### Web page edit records
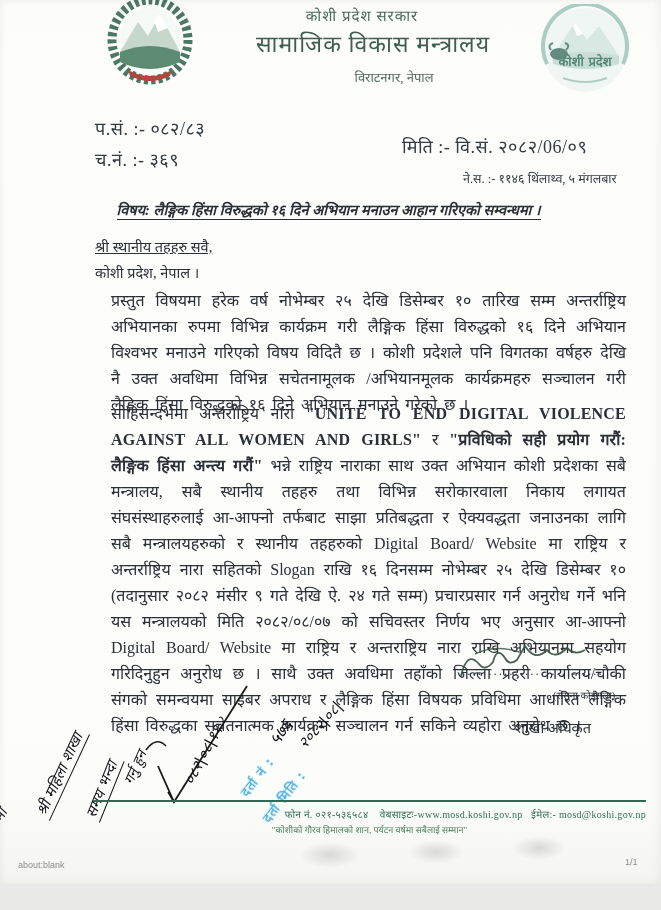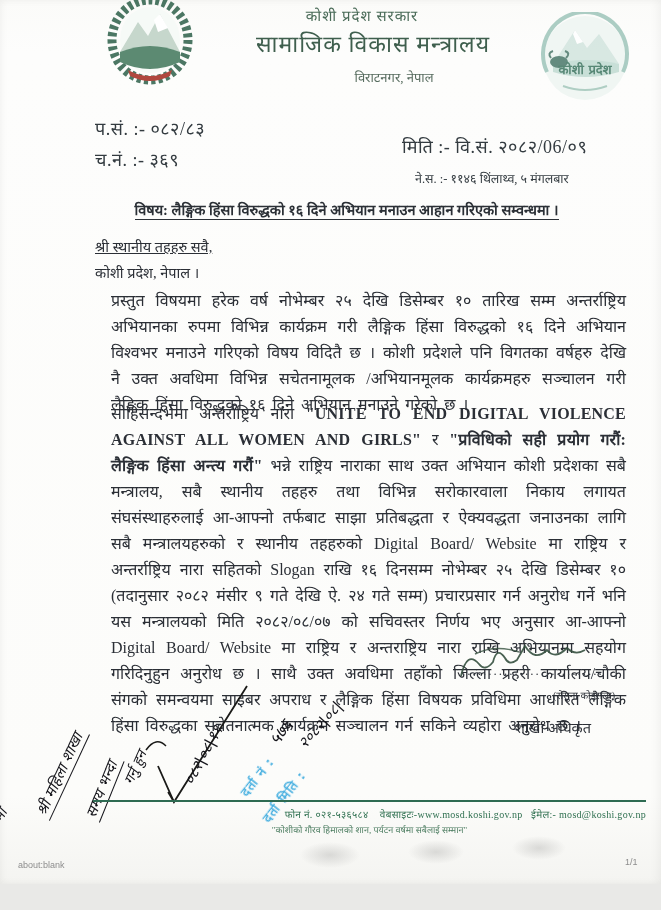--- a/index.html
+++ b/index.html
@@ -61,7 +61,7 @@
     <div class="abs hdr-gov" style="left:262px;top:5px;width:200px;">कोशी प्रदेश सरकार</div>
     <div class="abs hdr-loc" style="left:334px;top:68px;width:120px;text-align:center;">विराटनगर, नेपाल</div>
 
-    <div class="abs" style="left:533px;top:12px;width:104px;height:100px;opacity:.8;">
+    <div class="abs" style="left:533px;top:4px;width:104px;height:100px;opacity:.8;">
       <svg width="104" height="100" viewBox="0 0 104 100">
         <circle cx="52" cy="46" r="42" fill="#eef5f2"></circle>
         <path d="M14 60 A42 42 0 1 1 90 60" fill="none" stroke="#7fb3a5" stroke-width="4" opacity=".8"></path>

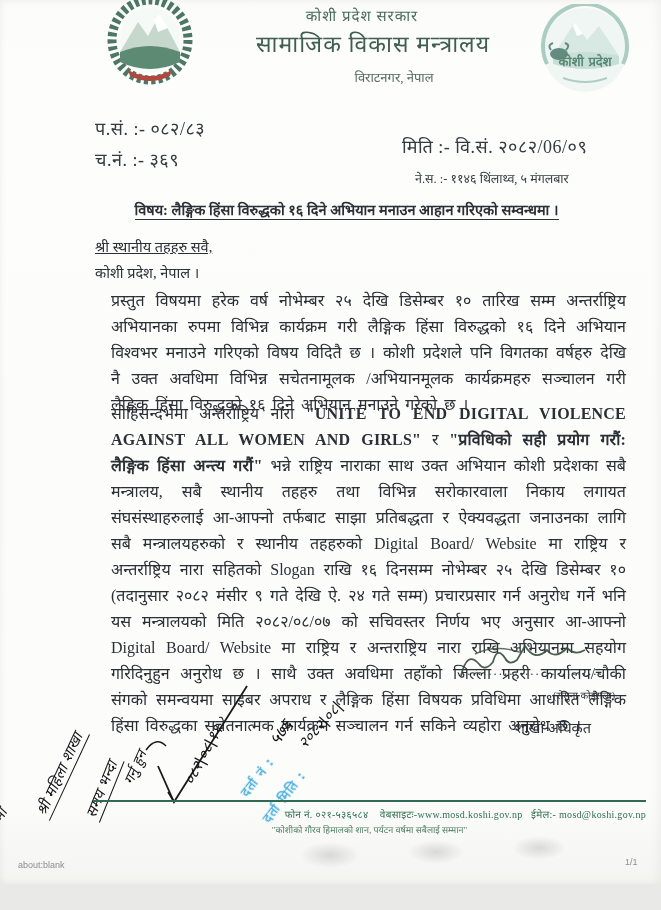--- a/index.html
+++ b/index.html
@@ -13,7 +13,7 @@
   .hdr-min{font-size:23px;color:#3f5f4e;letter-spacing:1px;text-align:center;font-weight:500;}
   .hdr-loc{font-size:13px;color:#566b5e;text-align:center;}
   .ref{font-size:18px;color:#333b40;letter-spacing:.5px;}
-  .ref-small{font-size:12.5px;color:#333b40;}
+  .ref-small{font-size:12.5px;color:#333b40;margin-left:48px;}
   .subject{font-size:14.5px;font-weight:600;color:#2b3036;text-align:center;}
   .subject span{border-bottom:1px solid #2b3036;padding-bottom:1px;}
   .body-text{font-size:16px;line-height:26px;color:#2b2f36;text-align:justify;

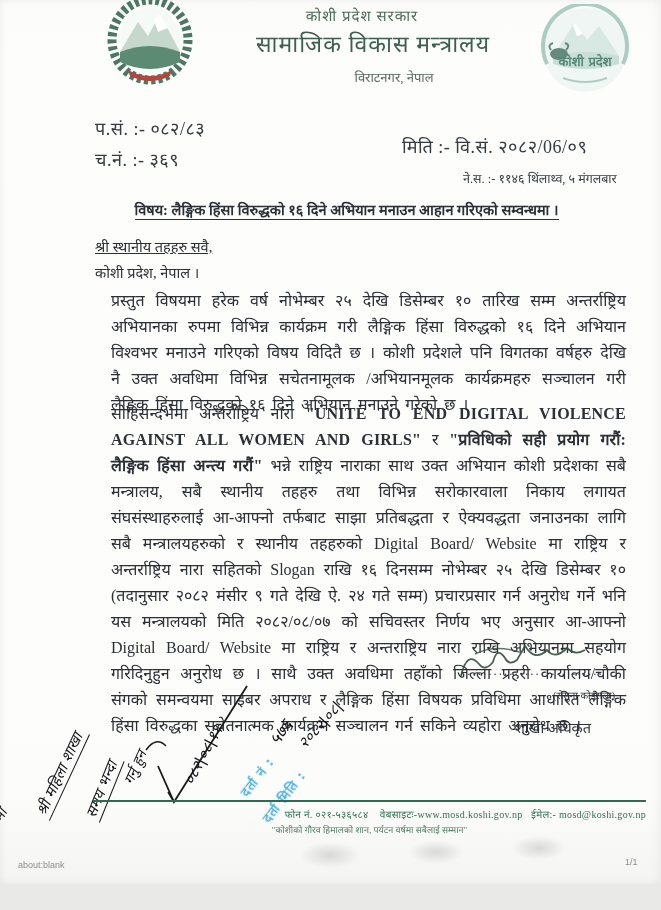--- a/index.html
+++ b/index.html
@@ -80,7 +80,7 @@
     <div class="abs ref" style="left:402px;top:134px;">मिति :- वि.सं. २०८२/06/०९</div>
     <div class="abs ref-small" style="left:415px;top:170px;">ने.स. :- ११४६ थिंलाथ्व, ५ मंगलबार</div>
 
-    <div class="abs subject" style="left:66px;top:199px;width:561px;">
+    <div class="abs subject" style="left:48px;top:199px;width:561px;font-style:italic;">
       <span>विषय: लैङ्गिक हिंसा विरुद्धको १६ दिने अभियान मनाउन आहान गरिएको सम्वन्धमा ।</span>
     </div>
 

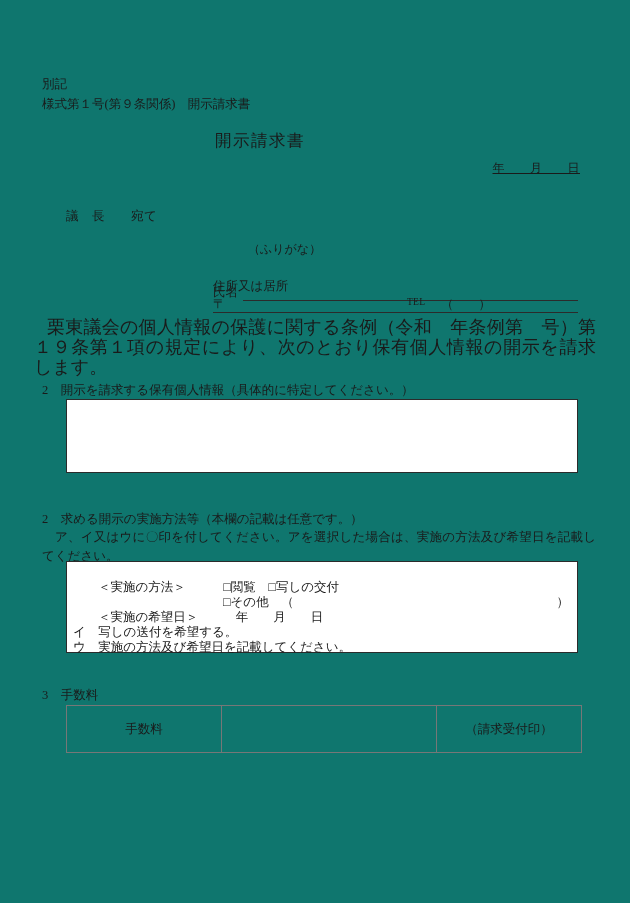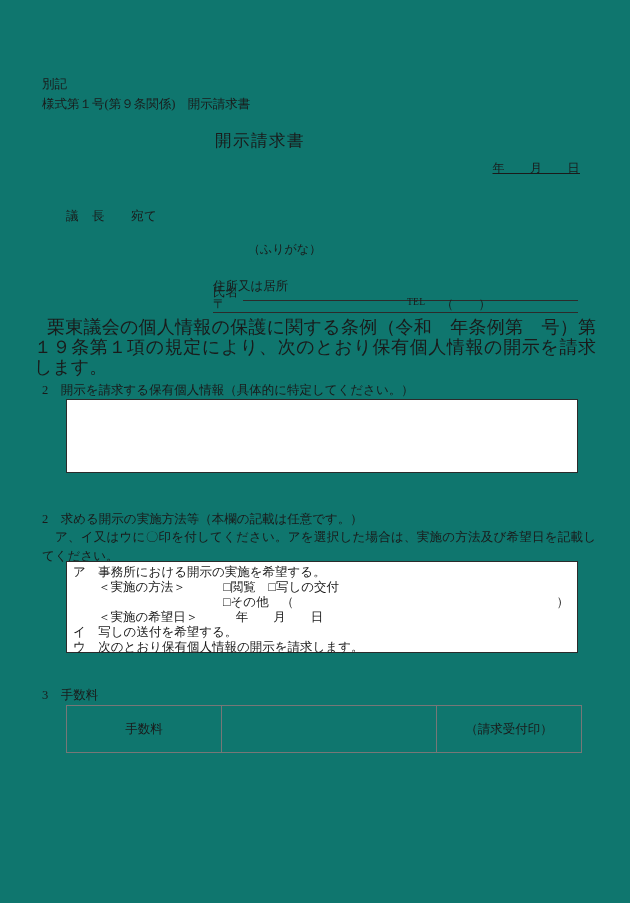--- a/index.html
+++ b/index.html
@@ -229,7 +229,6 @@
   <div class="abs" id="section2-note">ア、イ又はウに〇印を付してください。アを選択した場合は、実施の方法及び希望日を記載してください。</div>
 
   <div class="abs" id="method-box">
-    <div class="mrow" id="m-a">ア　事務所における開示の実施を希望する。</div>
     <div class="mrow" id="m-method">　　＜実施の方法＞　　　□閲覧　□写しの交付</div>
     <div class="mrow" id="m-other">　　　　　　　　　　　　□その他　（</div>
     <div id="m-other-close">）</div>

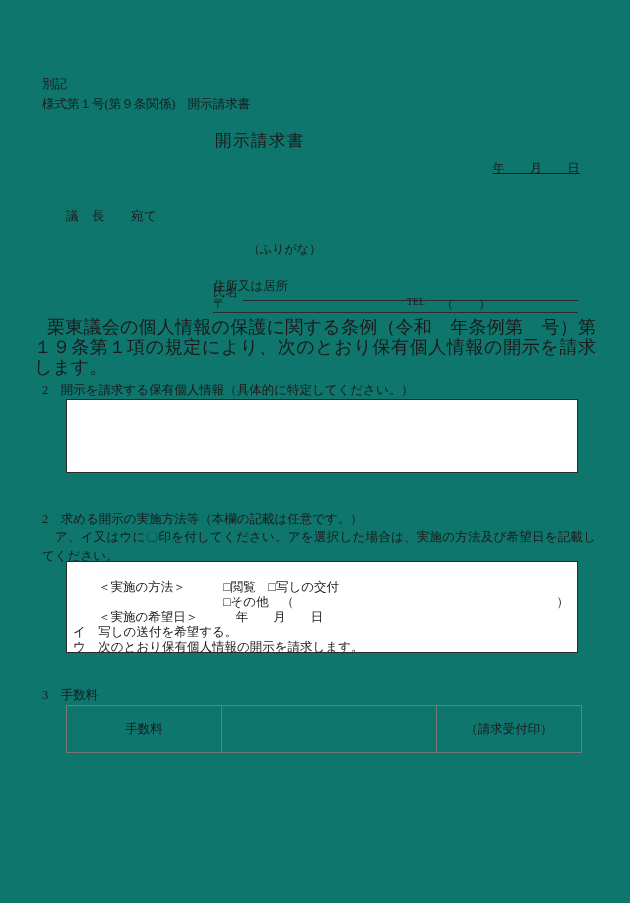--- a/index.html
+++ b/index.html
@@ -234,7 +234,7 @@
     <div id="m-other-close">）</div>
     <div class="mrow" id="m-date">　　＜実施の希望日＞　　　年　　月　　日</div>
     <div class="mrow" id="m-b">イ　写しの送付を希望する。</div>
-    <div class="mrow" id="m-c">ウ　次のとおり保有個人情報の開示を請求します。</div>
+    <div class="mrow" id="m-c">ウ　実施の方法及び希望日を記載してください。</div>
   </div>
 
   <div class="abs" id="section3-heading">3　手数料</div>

### TASK STATEMENT
A word-for-word copy of all the records above is required, with the pictures left out.

### TASK RESPONSE
--- a/index.html
+++ b/index.html
@@ -61,7 +61,7 @@
     <div class="abs hdr-gov" style="left:262px;top:5px;width:200px;">कोशी प्रदेश सरकार</div>
     <div class="abs hdr-loc" style="left:334px;top:68px;width:120px;text-align:center;">विराटनगर, नेपाल</div>
 
-    <div class="abs" style="left:533px;top:12px;width:104px;height:100px;opacity:.8;">
+    <div class="abs" style="left:533px;top:4px;width:104px;height:100px;opacity:.8;">
       <svg width="104" height="100" viewBox="0 0 104 100">
         <circle cx="52" cy="46" r="42" fill="#eef5f2"></circle>
         <path d="M14 60 A42 42 0 1 1 90 60" fill="none" stroke="#7fb3a5" stroke-width="4" opacity=".8"></path>

--- a/index.html
+++ b/index.html
@@ -13,7 +13,7 @@
   .hdr-min{font-size:23px;color:#3f5f4e;letter-spacing:1px;text-align:center;font-weight:500;}
   .hdr-loc{font-size:13px;color:#566b5e;text-align:center;}
   .ref{font-size:18px;color:#333b40;letter-spacing:.5px;}
-  .ref-small{font-size:12.5px;color:#333b40;}
+  .ref-small{font-size:12.5px;color:#333b40;margin-left:48px;}
   .subject{font-size:14.5px;font-weight:600;color:#2b3036;text-align:center;}
   .subject span{border-bottom:1px solid #2b3036;padding-bottom:1px;}
   .body-text{font-size:16px;line-height:26px;color:#2b2f36;text-align:justify;

--- a/index.html
+++ b/index.html
@@ -80,7 +80,7 @@
     <div class="abs ref" style="left:402px;top:134px;">मिति :- वि.सं. २०८२/06/०९</div>
     <div class="abs ref-small" style="left:415px;top:170px;">ने.स. :- ११४६ थिंलाथ्व, ५ मंगलबार</div>
 
-    <div class="abs subject" style="left:66px;top:199px;width:561px;">
+    <div class="abs subject" style="left:48px;top:199px;width:561px;font-style:italic;">
       <span>विषय: लैङ्गिक हिंसा विरुद्धको १६ दिने अभियान मनाउन आहान गरिएको सम्वन्धमा ।</span>
     </div>
 

--- a/index.html
+++ b/index.html
@@ -229,7 +229,6 @@
   <div class="abs" id="section2-note">ア、イ又はウに〇印を付してください。アを選択した場合は、実施の方法及び希望日を記載してください。</div>
 
   <div class="abs" id="method-box">
-    <div class="mrow" id="m-a">ア　事務所における開示の実施を希望する。</div>
     <div class="mrow" id="m-method">　　＜実施の方法＞　　　□閲覧　□写しの交付</div>
     <div class="mrow" id="m-other">　　　　　　　　　　　　□その他　（</div>
     <div id="m-other-close">）</div>

--- a/index.html
+++ b/index.html
@@ -234,7 +234,7 @@
     <div id="m-other-close">）</div>
     <div class="mrow" id="m-date">　　＜実施の希望日＞　　　年　　月　　日</div>
     <div class="mrow" id="m-b">イ　写しの送付を希望する。</div>
-    <div class="mrow" id="m-c">ウ　次のとおり保有個人情報の開示を請求します。</div>
+    <div class="mrow" id="m-c">ウ　実施の方法及び希望日を記載してください。</div>
   </div>
 
   <div class="abs" id="section3-heading">3　手数料</div>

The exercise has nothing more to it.